**Supplied data**:
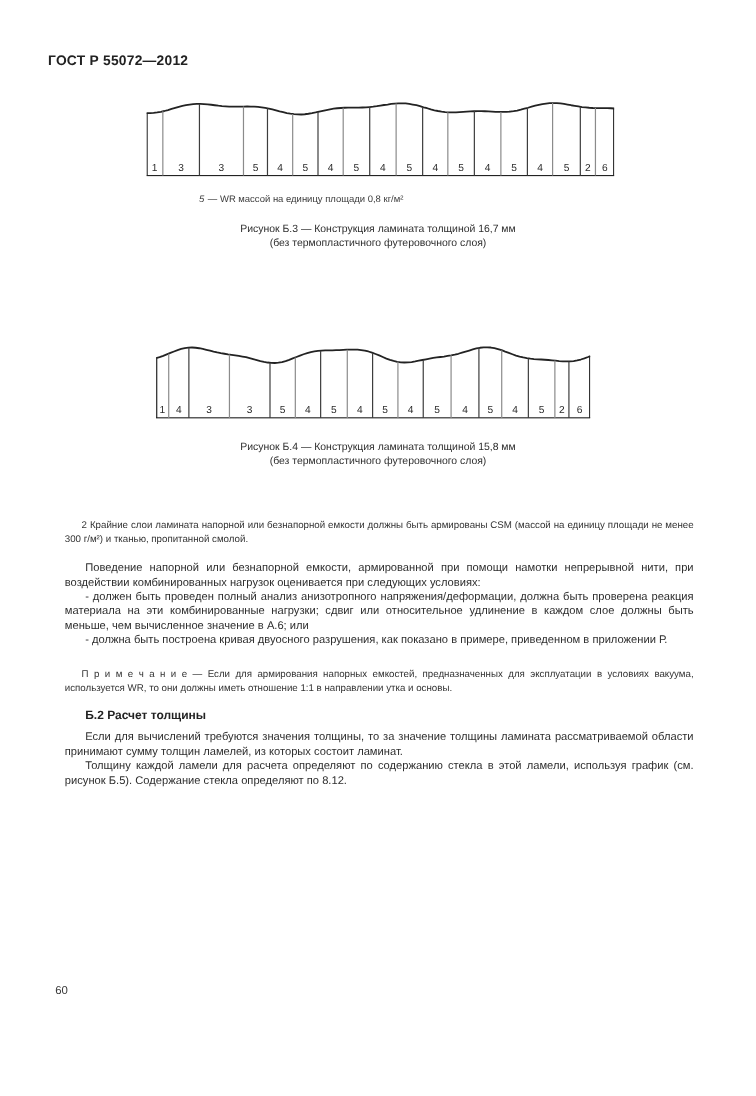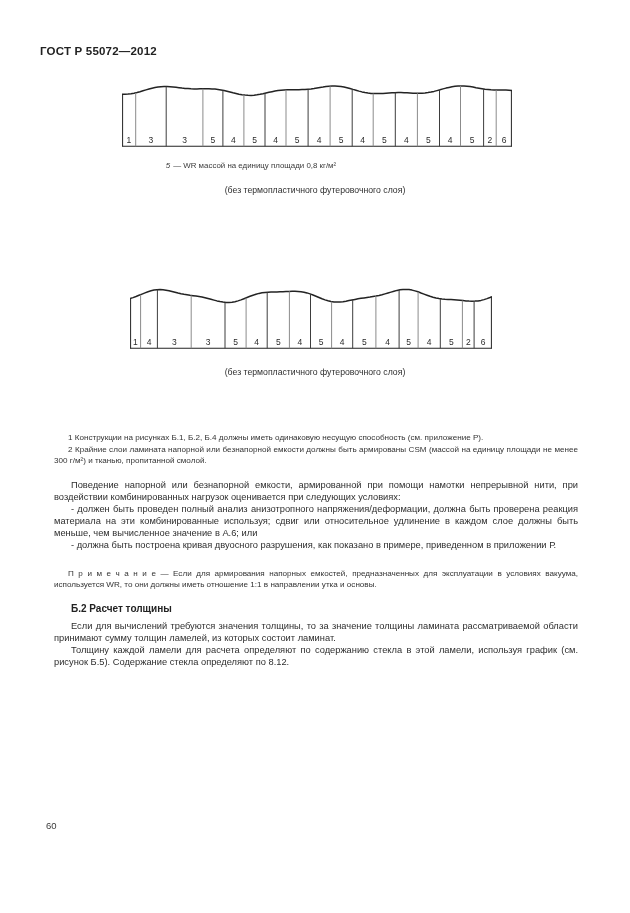--- a/index.html
+++ b/index.html
@@ -99,6 +99,7 @@
   <div class="fig-legend"><span class="legend-num">5</span><span>— WR массой на единицу площади 0,8 кг/м²</span></div>
 
   <div class="fig-caption cap-b3">
+    <div>Рисунок Б.3 — Конструкция ламината толщиной 16,7 мм</div>
     <div>(без термопластичного футеровочного слоя)</div>
   </div>
 

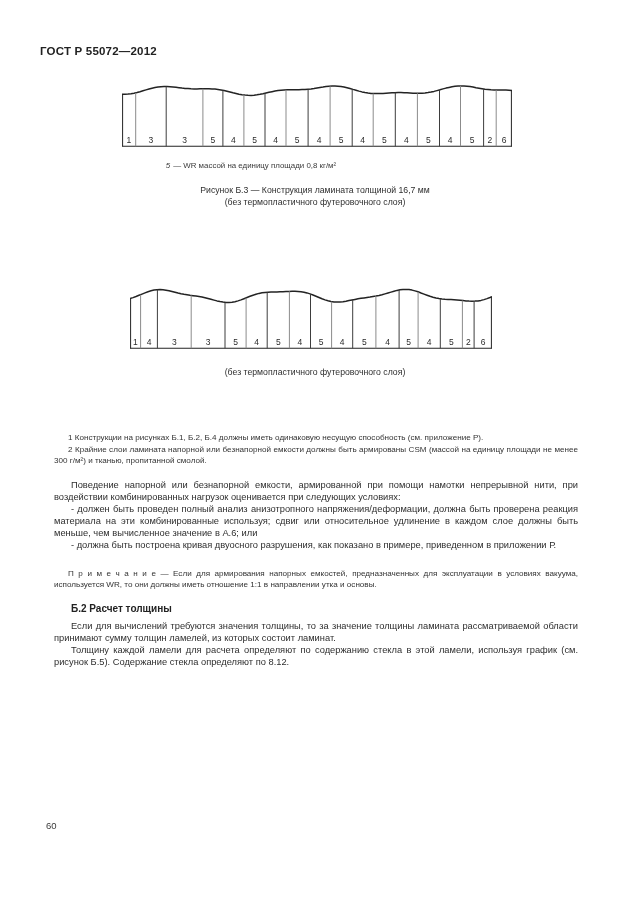--- a/index.html
+++ b/index.html
@@ -146,6 +146,7 @@
   </div>
 
   <div class="fig-caption cap-b4">
+    <div>Рисунок Б.4 — Конструкция ламината толщиной 15,8 мм</div>
     <div>(без термопластичного футеровочного слоя)</div>
   </div>
 

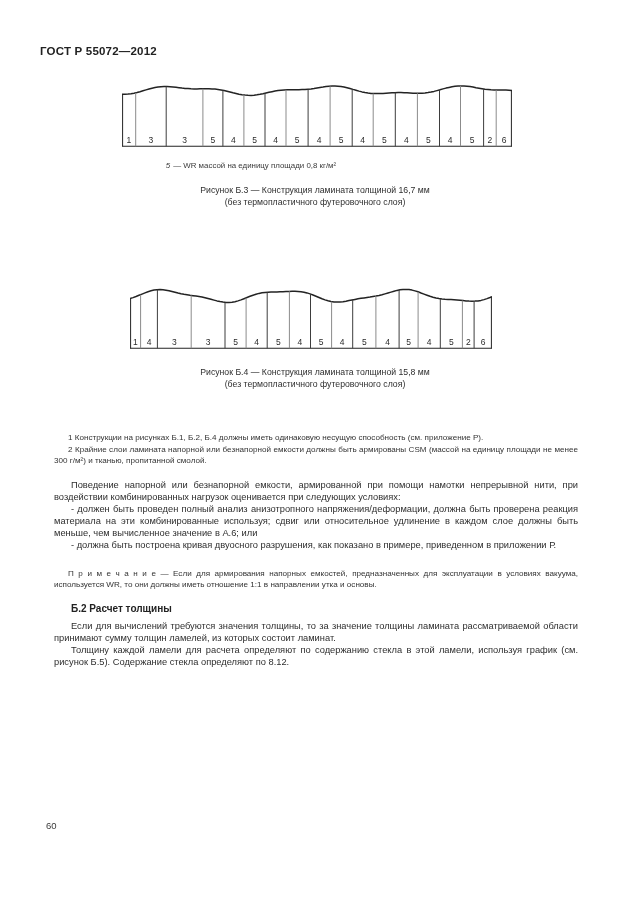--- a/index.html
+++ b/index.html
@@ -152,7 +152,6 @@
 
   <div class="text-col">
     <div>
-      <p class="note-text">1 Конструкции на рисунках Б.1, Б.2, Б.4 должны иметь одинаковую несущую способность (см. приложение Р).</p>
       <p class="note-text">2 Крайние слои ламината напорной или безнапорной емкости должны быть армированы CSM (массой на единицу площади не менее 300 г/м²) и тканью, пропитанной смолой.</p>
     </div>
 

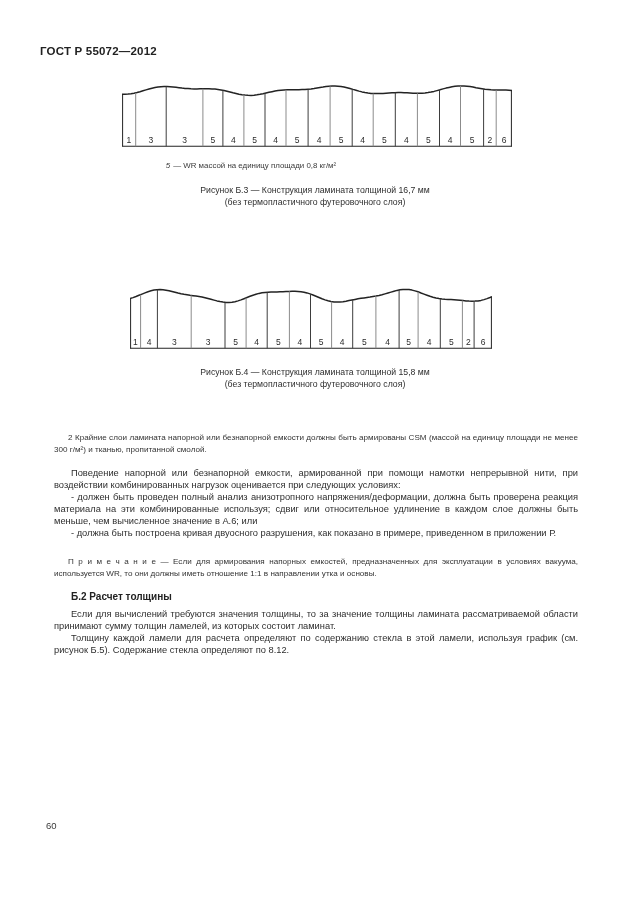--- a/index.html
+++ b/index.html
@@ -157,7 +157,7 @@
 
     <div class="body-block">
       <p class="body-text">Поведение напорной или безнапорной емкости, армированной при помощи намотки непрерывной нити, при воздействии комбинированных нагрузок оценивается при следующих условиях:</p>
-      <p class="body-text">- должен быть проведен полный анализ анизотропного напряжения/деформации, должна быть проверена реакция материала на эти комбинированные используя; сдвиг или относительное удлинение в каждом слое должны быть меньше, чем вычисленное значение в А.6; или</p>
+      <p class="body-text">- должен быть проведен полный анализ анизотропного напряжения/деформации, должна быть проверена реакция материала на эти комбинированные нагрузки; сдвиг или относительное удлинение в каждом слое должны быть меньше, чем вычисленное значение в А.6; или</p>
       <p class="body-text">- должна быть построена кривая двуосного разрушения, как показано в примере, приведенном в приложении Р.</p>
     </div>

**What to produce**:
Using the records above, copy all lines that include the word "безнапорной".

**Answer for this exercise**:
       <p class="note-text">2 Крайние слои ламината напорной или безнапорной емкости должны быть армированы CSM (массой на единицу площади не менее 300 г/м²) и тканью, пропитанной смолой.</p>
       <p class="body-text">Поведение напорной или безнапорной емкости, армированной при помощи намотки непрерывной нити, при воздействии комбинированных нагрузок оценивается при следующих условиях:</p>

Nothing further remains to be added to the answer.